Update 3: Wet and WildData! We have Data! We have tons and tons and tons of Data!
|Samples for 40 Strokes at Sprint Pace|
|Those same 40 strokes charted and tweaked for algorithm building|
The sample groups included:
- 20 Strokes at an Easy Pace
- 5 Strokes at an Easy Pace
- 40 Strokes at a Sprint Pace
- 60 Strokes at an Easy Pace
- 20 Strokes on Left Side Only
- 10 Strokes on Left Side Only
- 20 Strokes on Right Side Only
- 10 Strokes on Right Side Only
Odd But Why Not
- 20 Strokes Backwards
- 20 Strokes Backwards
Algorithm Test Run 1
The first test run of the sample data against the initial Stroke Counter sucked...I mean it was very inaccurate. There goes trying to "guess" my way through this.
Ok, so more work was needed on the algorithm and that was my day. About 9+ hours of tweaking later and I am passing all Easy Pace tests. Tomorrow I will run a new sample session with this algorithm and see how it stands up during use in the kayak.
Improvements For Sprinting
For Sprinting or fast and strong strokes I am going to tackle the problem by looking at peak samples in trailing sample ranges. If a peak reading goes above a known Sprint High Water Mark (HWM) that is outside the normal HWM then I will apply a modifier to my HWM and LWM (Low Water Mark). Then as long as the trailing peak samples above the "Sprint HWM" I will apply a modifier to my stroke classification.
I can see that one of the trickiest problems will be handling the transition from an Easy pace to a Sprint pace. This will be interesting to solve.
Tweaking The Algorithm
So, what did I do to tweak the algorithm today?
The exporter I built into the app exports the sample data into a file with Comma Separated Values, with one reading per line. I am using the Share Sheet from my app so I can easily save my samples to Dropbox after each sample collection.
Once I got back to the house. I imported the sample groups into Numbers and created charts for each sample set.
For each chart I left the chart zoomed out on top and then I created a duplicate chart below and zoomed it in. I applied the following adjustments to my chart:
- Turned on Trendlines with Moving Average and tweaked the Period to find a sweet spot for the algorithm high and low water marks.
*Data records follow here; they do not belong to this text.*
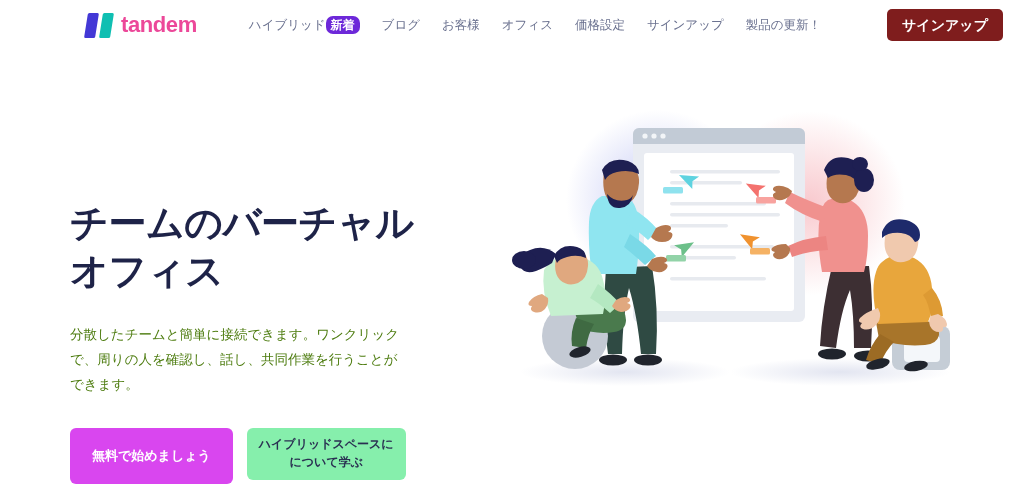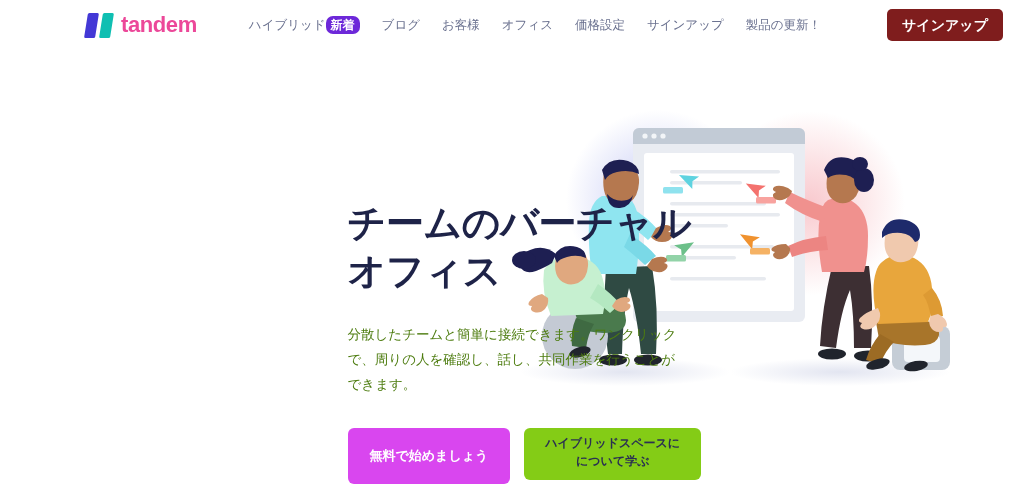--- a/index.html
+++ b/index.html
@@ -110,7 +110,6 @@
     align-items: flex-start;
     padding-left: 70px;
     height: 435px;
-    justify-content: center;
   }
 
   .hero-copy {

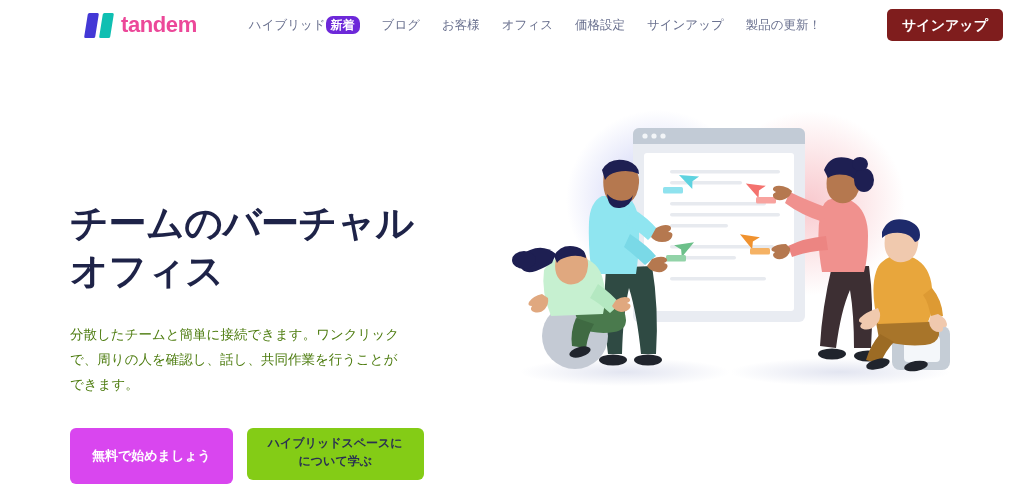--- a/index.html
+++ b/index.html
@@ -158,16 +158,16 @@
   }
 
   .btn-secondary {
-    background: #84cc16;
+    background: #86efac;
     color: #2a3052;
     font-size: 12px;
     font-weight: 700;
     border: none;
     border-radius: 6px;
-    padding: 0 21px;
+    padding: 0 12px;
     height: 52px;
     cursor: pointer;
-    font-family: Liberation Mono, monospace;
+    font-family: Liberation Sans, sans-serif;
     line-height: 1.45;
     white-space: pre-line;
     text-align: center;

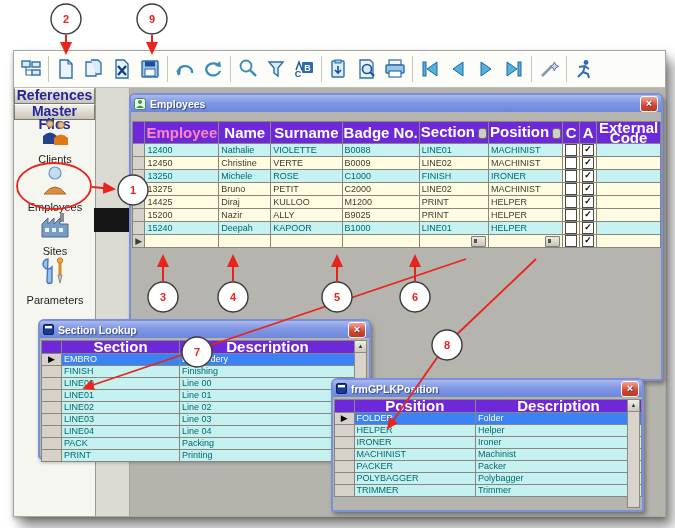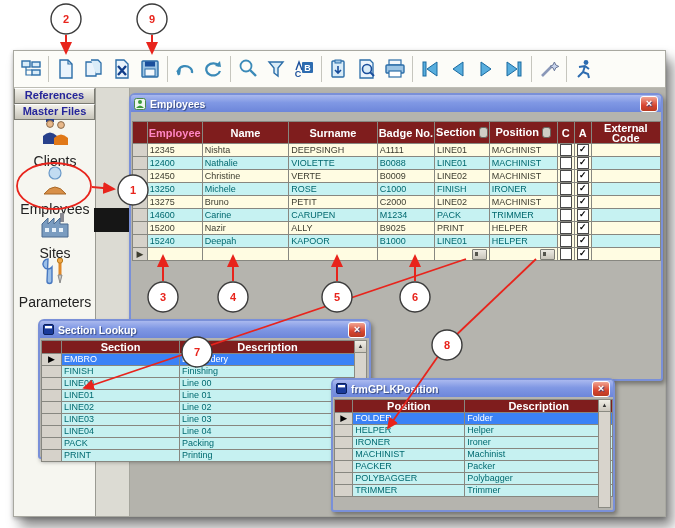--- a/index.html
+++ b/index.html
@@ -17,7 +17,7 @@
   .sidebar{position:absolute;left:0;top:37px;width:82px;height:428px;background:#f6f6f0;
            border-right:1px solid #9a9a92;box-sizing:border-box;}
   .side-tab{height:14px;background:linear-gradient(#f2f1ea,#c7c4b9);border:1px solid #7a7a72;
-            border-top-color:#fff;font-size:11px;font-weight:bold;color:#26269a;text-align:center;
+            border-top-color:#fff;font-size:14px;font-weight:bold;color:#26269a;text-align:center;
             line-height:13px;cursor:pointer;}
   .side-item{position:absolute;left:0;width:82px;text-align:center;cursor:pointer;}
   .side-item .lbl{font-size:14px;color:#222;display:block;margin-top:1px;}

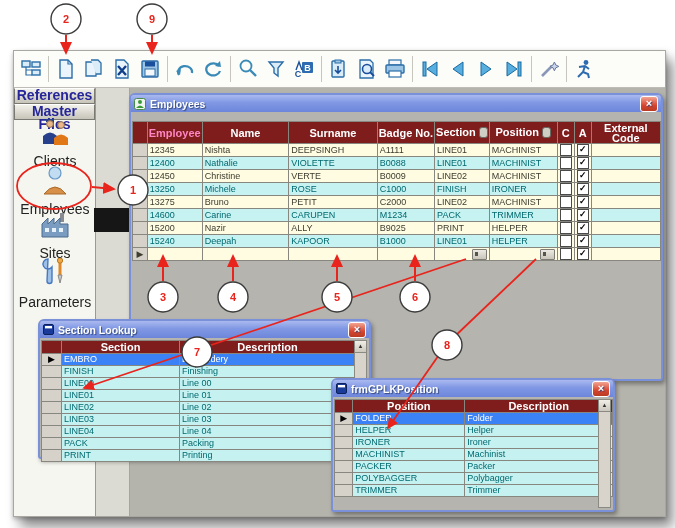--- a/index.html
+++ b/index.html
@@ -38,7 +38,7 @@
   
   table{border-collapse:collapse;table-layout:fixed;}
   .grid td,.grid th{border:1px solid #878780;padding:0 2px;overflow:hidden;white-space:nowrap;box-sizing:border-box;}
-  .grid th{background:#7f1d1d;color:#fff;font-size:11px;line-height:10px;padding:0 1px;}
+  .grid th{background:#6d28d9;color:#fff;font-size:15px;line-height:10px;padding:0 1px;}
   .grid td{font-size:9px;height:11px;line-height:11px;}
   .sel{background:#d6d2ca;border:1px solid #878780;padding:0;text-align:center;font-size:7px;color:#000;}
   .egrid{position:absolute;left:1px;top:26px;}

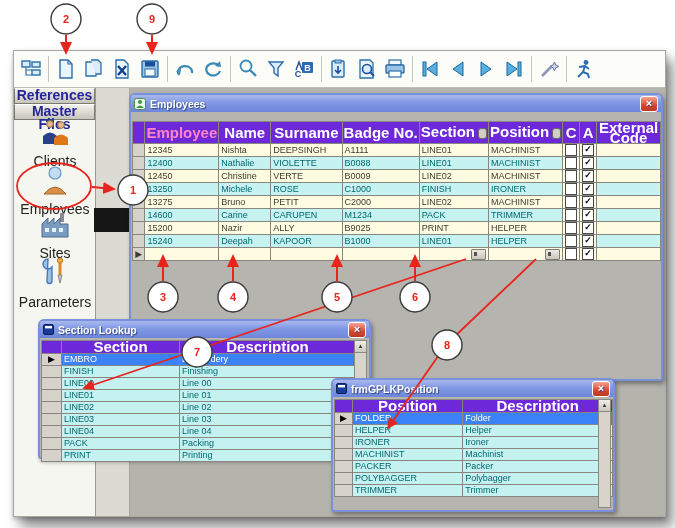--- a/index.html
+++ b/index.html
@@ -328,18 +328,6 @@
         </tr>
       </thead>
       <tbody>
-          <tr class="r-cream">
-            <td class="sel"></td>
-            <td>12345</td>
-            <td>Nishta</td>
-            <td>DEEPSINGH</td>
-            <td>A1111</td>
-            <td>LINE01</td>
-            <td>MACHINIST</td>
-            <td class="ck"><span class="cb"></span></td>
-            <td class="ck"><span class="cb">✓</span></td>
-            <td></td>
-          </tr>
           <tr class="r-cyan">
             <td class="sel"></td>
             <td>12400</td>

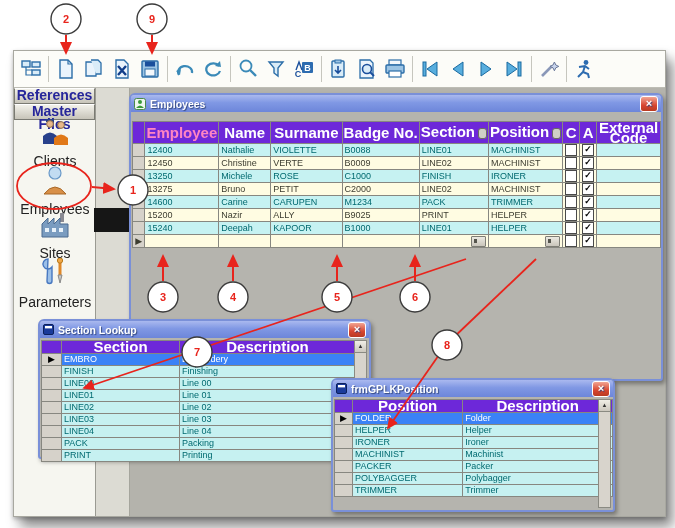--- a/index.html
+++ b/index.html
@@ -20,7 +20,7 @@
             border-top-color:#fff;font-size:14px;font-weight:bold;color:#26269a;text-align:center;
             line-height:13px;cursor:pointer;}
   .side-item{position:absolute;left:0;width:82px;text-align:center;cursor:pointer;}
-  .side-item .lbl{font-size:14px;color:#222;display:block;margin-top:1px;}
+  .side-item .lbl{font-size:11px;color:#222;display:block;margin-top:1px;}
   
   .mdi{position:absolute;left:82px;top:37px;width:569px;height:428px;background:#b4b3ac;}
   .strip{position:absolute;left:0;top:0;width:33px;height:428px;background:#dcdbd3;border-right:1px solid #a5a59d;}

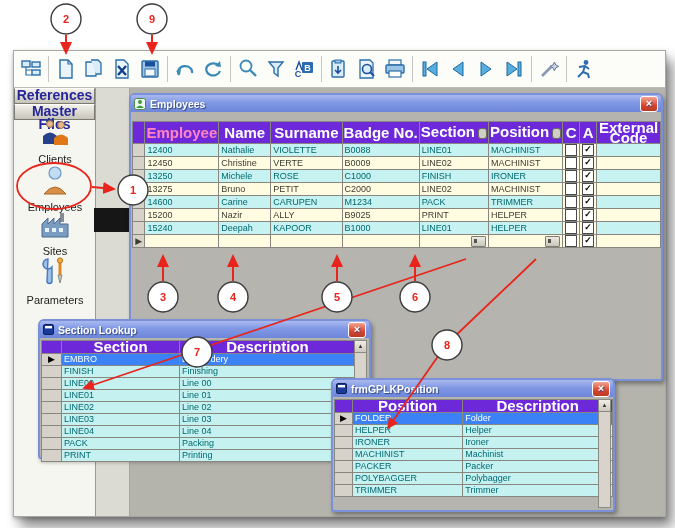--- a/index.html
+++ b/index.html
@@ -376,6 +376,18 @@
             <td class="ck"><span class="cb">✓</span></td>
             <td></td>
           </tr>
+          <tr class="r-cream">
+            <td class="sel"></td>
+            <td>14425</td>
+            <td>Diraj</td>
+            <td>KULLOO</td>
+            <td>M1200</td>
+            <td>PRINT</td>
+            <td>HELPER</td>
+            <td class="ck"><span class="cb"></span></td>
+            <td class="ck"><span class="cb">✓</span></td>
+            <td></td>
+          </tr>
           <tr class="r-cyan">
             <td class="sel"></td>
             <td>14600</td>

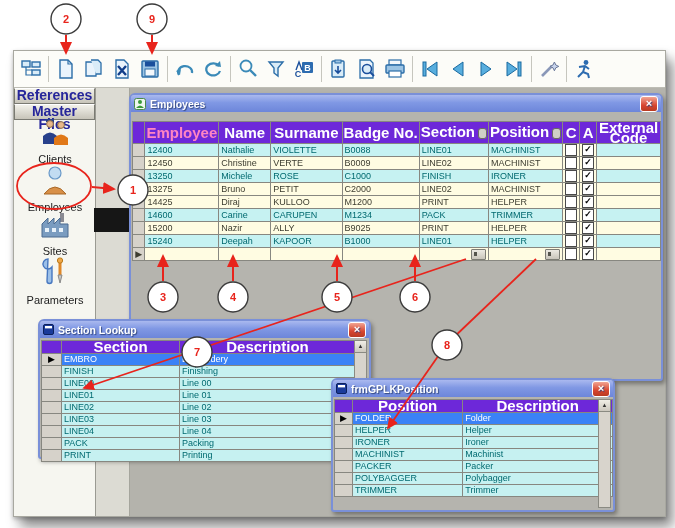--- a/index.html
+++ b/index.html
@@ -388,18 +388,6 @@
             <td class="ck"><span class="cb">✓</span></td>
             <td></td>
           </tr>
-          <tr class="r-cyan">
-            <td class="sel"></td>
-            <td>14600</td>
-            <td>Carine</td>
-            <td>CARUPEN</td>
-            <td>M1234</td>
-            <td>PACK</td>
-            <td>TRIMMER</td>
-            <td class="ck"><span class="cb"></span></td>
-            <td class="ck"><span class="cb">✓</span></td>
-            <td></td>
-          </tr>
           <tr class="r-cream">
             <td class="sel"></td>
             <td>15200</td>

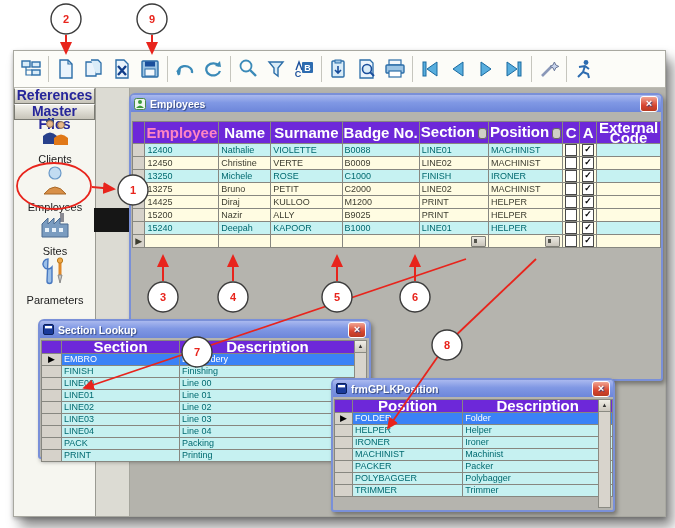--- a/index.html
+++ b/index.html
@@ -509,7 +509,7 @@
     </div>
   </div>
 
-  <div class="win" style="left:317px;top:327px;width:284px;height:134px;z-index:5;">
+  <div class="win" style="left:317px;top:327px;width:313px;height:134px;z-index:5;">
     <div class="titlebar">
       <span class="ticon">
           <svg width="11" height="11" viewBox="0 0 11 11">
- Turned on Error Bars with Standard Deviation to help isolate the Trendline while reviewing between the 10 sample sets.
- Changed the Trendlines to Red and increased them to 4 pt. This helped them stand out in the charts.
- I added Minor Ticks and tweaked each chart so I could better isolate the peaks and valleys of the sample.
|Beginning of the Easy Pace 60 Strokes Group|
Cool Charts! Now What?
I got several suggestions from friends to do machine learning, use Azure, or many other tools. For many of these, they are overkill for the initial app's stroke counter. As well, I am trying to create the initial app over this weekend so I don't have enough cycles to get the app working and learn machine learning. I did dive into machine learning a bit today and picked up some pointers to help me design the stroke counter.
I plan to take time to do further refining of the stroke counter later and look at how machine learning could help with that. For now, let's get the basics working.
So, I did the tweaking the hard way. I wrote test cases that consume my sample files and run them against the stroke counter algorithm. This has been very helpful and allowed me to tweak the algorithm to the current state (mentioned earlier) where I am correctly detecting strokes for an Easy Pace. I am also 75% correct for Sprint Pace but I want to get this closer to 100% accuracy.
Time for Pizza
It's not a Hackathon without Pizza. Calzones are on the way and then I get back to coding.